このような帯状の流れを伴う2重対流構造は、今回行った低粘性の領域において特に顕著に現れてくることも分かりました。
4.今後の展望と課題
コンパスを持つと地球が磁場を持つことを実感しますが、日常生活では地球磁場のありがたみはなかなか実感しにくいものです。しかし地球磁場は、太陽から押し寄せる強烈な荷電粒子の高速流(太陽風)や、宇宙線と呼ばれる高エネルギー粒子が地球の大気に直撃するのを防ぐ役割も果たしています。もしも地球磁場がいまこの瞬間に消えてしまえば、地球環境にも何らかの影響がでるでしょう。すくなくとも体内コンパスで方位を測っているハトやある種のバクテリアが「困惑」することは間違いありません。このように地球の奥底にある対流運動が生み出す磁場は、地球環境と密接な関係があることから、それを解明することは重要なテーマと言えます。
また地球表層環境とマントル活動、マントル活動と地球中心の流体核(外核)はお互いの境界を通じて関係し合っており、地球内部の動的挙動(ダイナミクス)を統一的に理解する上でも外核の挙動の解明は重要です。
しかしながら、地球の外核内の流れや磁場の構造を、直接観測出来る手段は今のところ存在しません。従って今回発見された二重対流構造が、現実の地球外核に存在するかどうかを直接確認する事は出来ませんが、従来のものよりもより現実の地球に近づけたモデルで計算を行った結果、これまで分かっていなかった新たな対流構造が発見されたことは、地球ダイナモの解明に向けた基盤的研究として大きな一歩であると言えます。
今後は地球中心核にある対流運動だけでなく、それらの運動とマントル活動がどのように関係し合っているかなど、地球内部の動的挙動(ダイナミクス)の解明に向けて研究を進めていきます。
注1 対流運動
重力中に置かれた流体の下の方を暖め、上の方を冷やす時に見られる現象で、熱と重力の作用により流体が自然に流れを作る現象。身近なところでは、鍋の味噌汁や風呂のお湯で見ることができる。
注2 インヤン格子
球を合同な二つの部分(「イン」と「ヤン」)に分け、それらを別々に計算し、相補的に組み合わせることで球全体を解くという格子系。野球の硬球が二つの合同な布を組み合わせて作られているのと似ている。
図1. 外核内の対流構造。北極側から見た赤道面上の、渦度の回転軸方向成分を表す。赤が正、青が負の値を示している。(a)は低粘性モデルの場合。対流構造はある距離まで、動径方向に細長く伸びた、空間スケールの小さいシート状の構造を示す(実線の矢印部分)が、そこから対流構造が大きく変化し、経度方向に沿った構造が卓越した、空間スケールの大きい構造が形成されている(破線の矢印部分)。(b)より粘性が高い場合のモデル。a.で見られるような、2重対流構造は見られない。

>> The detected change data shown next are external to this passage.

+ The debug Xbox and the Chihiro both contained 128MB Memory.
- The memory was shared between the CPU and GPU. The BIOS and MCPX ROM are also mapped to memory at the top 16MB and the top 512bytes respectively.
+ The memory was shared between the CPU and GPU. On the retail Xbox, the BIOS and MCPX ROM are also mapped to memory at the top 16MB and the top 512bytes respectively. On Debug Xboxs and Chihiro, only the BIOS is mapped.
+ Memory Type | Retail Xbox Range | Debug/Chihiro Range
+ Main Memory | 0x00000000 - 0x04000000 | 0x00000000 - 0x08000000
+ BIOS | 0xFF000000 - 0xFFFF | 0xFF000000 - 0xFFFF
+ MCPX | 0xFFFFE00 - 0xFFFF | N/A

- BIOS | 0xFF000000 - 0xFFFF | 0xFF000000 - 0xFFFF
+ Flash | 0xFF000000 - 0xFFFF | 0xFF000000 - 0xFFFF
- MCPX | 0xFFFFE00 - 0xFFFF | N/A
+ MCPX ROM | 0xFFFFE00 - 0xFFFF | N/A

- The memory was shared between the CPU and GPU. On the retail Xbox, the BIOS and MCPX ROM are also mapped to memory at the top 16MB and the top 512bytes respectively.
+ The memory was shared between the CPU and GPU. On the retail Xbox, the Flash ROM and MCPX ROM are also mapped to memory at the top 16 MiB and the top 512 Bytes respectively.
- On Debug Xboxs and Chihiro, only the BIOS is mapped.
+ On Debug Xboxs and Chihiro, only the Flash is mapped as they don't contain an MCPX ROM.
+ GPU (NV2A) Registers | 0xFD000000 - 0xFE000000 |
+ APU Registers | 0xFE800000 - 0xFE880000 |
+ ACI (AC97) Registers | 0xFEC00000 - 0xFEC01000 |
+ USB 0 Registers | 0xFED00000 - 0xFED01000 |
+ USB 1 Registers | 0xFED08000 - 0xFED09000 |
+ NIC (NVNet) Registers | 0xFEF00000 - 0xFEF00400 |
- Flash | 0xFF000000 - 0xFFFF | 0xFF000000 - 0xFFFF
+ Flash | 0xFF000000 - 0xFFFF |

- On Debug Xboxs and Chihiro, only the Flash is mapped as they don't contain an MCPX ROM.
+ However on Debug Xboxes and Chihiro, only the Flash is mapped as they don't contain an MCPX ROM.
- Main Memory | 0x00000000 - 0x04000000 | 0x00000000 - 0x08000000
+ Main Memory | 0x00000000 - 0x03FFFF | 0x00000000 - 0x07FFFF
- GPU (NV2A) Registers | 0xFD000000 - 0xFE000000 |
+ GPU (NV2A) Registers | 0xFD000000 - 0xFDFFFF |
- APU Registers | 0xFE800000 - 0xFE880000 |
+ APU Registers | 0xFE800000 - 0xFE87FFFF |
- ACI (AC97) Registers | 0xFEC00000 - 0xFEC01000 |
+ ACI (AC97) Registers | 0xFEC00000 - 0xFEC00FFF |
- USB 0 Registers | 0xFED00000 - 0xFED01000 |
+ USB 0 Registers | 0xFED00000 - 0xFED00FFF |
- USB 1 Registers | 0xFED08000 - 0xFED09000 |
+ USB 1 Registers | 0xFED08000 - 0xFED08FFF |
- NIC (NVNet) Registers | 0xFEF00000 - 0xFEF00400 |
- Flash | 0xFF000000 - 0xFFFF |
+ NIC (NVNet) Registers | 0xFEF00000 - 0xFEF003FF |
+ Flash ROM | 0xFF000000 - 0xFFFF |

図2. 低粘性モデルの場合の、流れ場の様子。特徴の異なる2種類の流れから成る2重対流構造が形成されている。(a)北極側から見た赤道面上の流れの様子を、色のついた矢印の集合で表したもの。中心の白い球は内核。(b) a.での白い実線枠内を拡大したもの。マントルに近いこの領域では西向きの経度方向の流れが卓越している事が分かる。(c) a. の破線枠内を拡大したもの。内核に近いこの領域では、動径方向の向きの流れが卓越している。
図3. 対流の3次元構造。図の上方向が北極側を、下方向が南極側を表す。赤と青の面はそれぞれ、渦度の回転軸方向成分の正、負の値の等値面を表す。図1aの、赤、青に対応している。図1で赤道面で見ると細く絞られた流れに見えていたものが、3次元的には回転軸方向に構造がほとんど変化しない、薄いシート状の流れになっている事が分かる。黄色い線は流線を表す。シート状流の外側では経度方向の流れ(帯状流)が卓越し、シート流をぐるりと取り囲むような流れが形成されている事が分かる。シート流と同様に、回転軸方向には流れ構造はほとんど変化せず、3次元的には円筒状の帯状流が形成されている。